Cover: Dawn Cooper
If I didn’t already know (which I do because I have read The Skylarks’ War) I would have identified Hilary McKay as a truly fine writer within the first page or two of reading this book.
At grammar school, fifty-odd years ago, our English teacher Bernard D***** (commonly referred to as ‘Nard’) taught us many rules for writing English prose, amongst which were: Never start a sentence with ‘And’, ‘But’ or ‘Because’ and Never use brackets; for parenthesis use enclosing commas. An inveterate rebel against such constraints, I have always taken delight in the likes of William Blake (‘And did those feet, in ancient times . . .’). And I now have the example of the breathtaking writing of Hilary McKay (who strews her opening pages of text with brackets like sprinkles on a trifle ) to add to my conviction. She seems to respect only one rule of writing (to me, the only correct one), that the language used should communicate effectively. And that she achieves superbly.

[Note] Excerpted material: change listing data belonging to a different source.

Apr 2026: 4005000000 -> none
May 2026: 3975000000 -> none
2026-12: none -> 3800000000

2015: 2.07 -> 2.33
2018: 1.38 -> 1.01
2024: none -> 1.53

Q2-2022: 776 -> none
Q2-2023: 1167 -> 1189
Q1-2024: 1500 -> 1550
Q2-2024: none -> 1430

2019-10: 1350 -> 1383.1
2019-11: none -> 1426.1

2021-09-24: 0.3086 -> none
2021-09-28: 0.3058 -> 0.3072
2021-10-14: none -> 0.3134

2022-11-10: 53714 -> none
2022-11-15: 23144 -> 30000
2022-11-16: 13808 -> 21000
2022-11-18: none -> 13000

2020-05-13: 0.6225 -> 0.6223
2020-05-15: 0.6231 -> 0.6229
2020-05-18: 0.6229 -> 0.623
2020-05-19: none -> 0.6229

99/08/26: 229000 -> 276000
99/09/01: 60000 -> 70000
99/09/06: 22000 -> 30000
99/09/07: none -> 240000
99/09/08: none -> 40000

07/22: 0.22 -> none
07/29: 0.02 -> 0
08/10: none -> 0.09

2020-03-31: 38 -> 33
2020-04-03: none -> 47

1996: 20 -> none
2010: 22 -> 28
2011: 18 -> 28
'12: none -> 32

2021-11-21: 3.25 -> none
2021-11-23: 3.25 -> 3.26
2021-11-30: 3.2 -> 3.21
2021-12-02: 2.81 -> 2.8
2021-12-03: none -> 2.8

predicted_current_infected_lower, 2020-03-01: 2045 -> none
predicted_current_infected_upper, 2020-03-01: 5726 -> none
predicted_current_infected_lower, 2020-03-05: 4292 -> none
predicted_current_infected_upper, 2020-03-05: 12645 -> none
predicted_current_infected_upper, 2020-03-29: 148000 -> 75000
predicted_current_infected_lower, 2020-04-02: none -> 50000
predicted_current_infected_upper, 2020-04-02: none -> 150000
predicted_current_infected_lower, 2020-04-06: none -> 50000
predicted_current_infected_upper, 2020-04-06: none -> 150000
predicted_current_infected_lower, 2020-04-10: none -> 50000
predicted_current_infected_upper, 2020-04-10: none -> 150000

And there (right in the first paragraph) comes the mind-expanding phrase: ‘Abi herself, hunched over her book like a diving bird on the edge of a pool, poised between worlds.’ (p 1) Well, what more need be said?
The Time of Green Magic is quite simply another unspeakably wonderful book, from a superb children’s author. It has sentence after sentence, page after page, image after image of breathtaking writerly skill evoking equally intoxicating readerly pleasure.
Follow that? Why try?
The Skylarks’ War, Hilary McKay’s most recent book prior to this, is unquestionably one of my favourite children’s titles of recent years. (See my post from November, ‘18.) It is in many senses a huge, and hugely important book. Although it explores events through the lives of only a relatively compact cast of characters, they are animated on the huge stage of the First World War, and carry with them all the life-shattering issues, all the devastating disruptions and and heart-rending conflicts, all the love and loss, that engulfing war involves. The book is a microcosm or a macrocosm - and is deeply affecting.
The Time of Green Magic is no less a book, albeit in a somewhat gentler, more domestic vein. Its canvas is far more limited - but not its import.
It is, superficially, a slight, simple story about a girl (who happens to have dark skin) and her two new step-brothers. Throw in a caring (step-)father, an absent (step-)mother, a beloved grandmother on the other side of the world, an attractive, young French babysitter, a friend lost and found, and you have almost the complete personae of the book. The core characters move into a strange new house (strange in both senses) and what they find there is a magic that is both real and unreal. This ‘green magic’ is simultaneously what precipitates the story and what provides some of its most potent images. Few books can have a more apt or telling title.
But what is this ‘green magic’? That is for readers to discover, alongside some of the most beautifully drawn, most lovable and most profoundly human characters in recent children’s fiction. To read this little book is to make friends for life; friends to grow up with; friends to come back to again and again.
Words on paper
Towards the end of the book, the youngest boy, Louis, writes a letter, and Hilary McKay says of it:
‘It was words on paper, It opened a door, it made a friend, it told a story.’ (P 213)
All these truths apply to equally to The Time of Green Magic. Simple truths. Deep truths. Simple magic. Deep magic. The best sort. But, at the same time, what words they are, what a door, what a story! This is a ‘Tardis’ of a book: its small exterior opens into a huge interior. It is a wise book, full of encouragement, and no little humour. It is a book for families and about families; a book about new starts, new places, and new people (even if they are not always sought). It is a book about books and the magic of books. It is a book about insecurity and need, about love, and the need for love. So many children’s books are about being ready to grow up; this is, perhaps, a book more about not (yet) being ready to grow up. Somehow (I can’t quite say how) it is, to me, a twenty-first century equivalent of Edith Nesbit’s ground-breaking magical children’s adventures. But in this book the children’s adventure is to find the magic in each other.
It is a story to read as summer comes to and end and winter draws in. It is a perfect book to read in the run up to Christmas. It is a book for all time. It is a joy.
Once again, Dawn Cooper’s striking cover beautifully echoes the tone of the story as well as subtly pointing up some of its key elements.